Coral and Malcolm

The Downtown Homeless Services Team primarily encounters and engages older, unaccompanied men and women (average age of 50) living on Downtown streets. These vulnerable individuals often have no family or loved ones to turn to for help and have spent years, sometimes decades, without a home or support system.  This past month, however, the outreach team met two individuals with a very different story, persons who experienced homelessness together on DowntownDC BID area streets: hearing-impaired Coral, who uses sign language to communicate, and Malcolm, her 5-year-old son, who eagerly tried to ease the communication barrier. 

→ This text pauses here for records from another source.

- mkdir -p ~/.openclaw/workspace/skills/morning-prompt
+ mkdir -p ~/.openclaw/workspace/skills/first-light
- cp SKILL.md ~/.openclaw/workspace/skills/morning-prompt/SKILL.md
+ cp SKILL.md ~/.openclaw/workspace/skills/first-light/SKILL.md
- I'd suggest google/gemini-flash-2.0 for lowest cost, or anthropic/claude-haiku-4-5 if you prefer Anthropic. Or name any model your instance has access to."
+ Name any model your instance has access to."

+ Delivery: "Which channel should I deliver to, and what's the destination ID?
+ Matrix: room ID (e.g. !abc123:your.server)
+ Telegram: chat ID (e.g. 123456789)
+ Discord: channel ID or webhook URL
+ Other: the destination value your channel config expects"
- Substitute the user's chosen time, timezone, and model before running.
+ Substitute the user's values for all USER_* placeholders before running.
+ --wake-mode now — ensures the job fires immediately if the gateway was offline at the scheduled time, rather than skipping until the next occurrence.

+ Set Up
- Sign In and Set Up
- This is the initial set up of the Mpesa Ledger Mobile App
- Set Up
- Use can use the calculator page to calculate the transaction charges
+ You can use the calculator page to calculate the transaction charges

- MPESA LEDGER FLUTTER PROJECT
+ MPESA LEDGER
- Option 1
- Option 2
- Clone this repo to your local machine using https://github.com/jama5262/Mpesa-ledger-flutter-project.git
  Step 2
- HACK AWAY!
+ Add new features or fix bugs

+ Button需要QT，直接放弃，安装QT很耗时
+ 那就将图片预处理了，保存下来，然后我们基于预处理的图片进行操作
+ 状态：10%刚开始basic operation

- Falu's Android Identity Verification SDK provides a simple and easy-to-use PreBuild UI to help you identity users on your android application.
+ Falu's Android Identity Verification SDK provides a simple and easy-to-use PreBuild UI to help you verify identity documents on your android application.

Coral lived in constant fear of losing her son and took every step she could to protect him.  During the daytime, she attempted to “blend in” with other families, often walking through malls, stores, and other public spaces.  At night, Coral took Malcolm to a Penn Quarter park, slept for a few hours, and awakened early the next morning to avoid being seen. 

She was constantly on guard, scanning the area for threats. Being hearing impaired only heightened Coral’s sense of danger as she could not easily hear what was going on around her. Coral never expected that she would be in this precarious position, but a combination of domestic violence, financial hardship, and a lack of accessible and affordable childcare and housing contributed to her instability, severe stress level and homelessness. 

The Downtown Homeless Services Team met Coral and Malcolm through word of mouth.  Outreach staff received word from another person experiencing homelessness in Downtown that a vulnerable family was sleeping in the area and needed help from the team, which quickly took steps to meet the family during nighttime hours to ensure their safety and build trust.  Initially, Coral and outreach staff communicated via paper and pen. The team then enlisted a volunteer fluent in sign language to further bridge the communication gap.  With the volunteer’s services, the outreach team was able to communicate more effectively and come up with a plan to reconnect Coral and Malcolm to distant family members in Mississippi. 

After a number of phone calls to her family, safe housing was identified, and Coral and Malcolm were ready and willing to relocate.  Thanks to a “client service” fund provided through the DowntownDC BID, the outreach team purchased train and bus tickets to Mississippi and arranged for Amtrak and Greyhound personnel to guide Coral and Malcolm through the various train and bus stops along the way (which was very helpful to Coral since she was unable to hear the train conductor or bus driver announce upcoming stations).  Two days later, Coral’s father called to let the team know that Coral and Malcolm had arrived safely at his home and were now catching up and reconnecting as a family.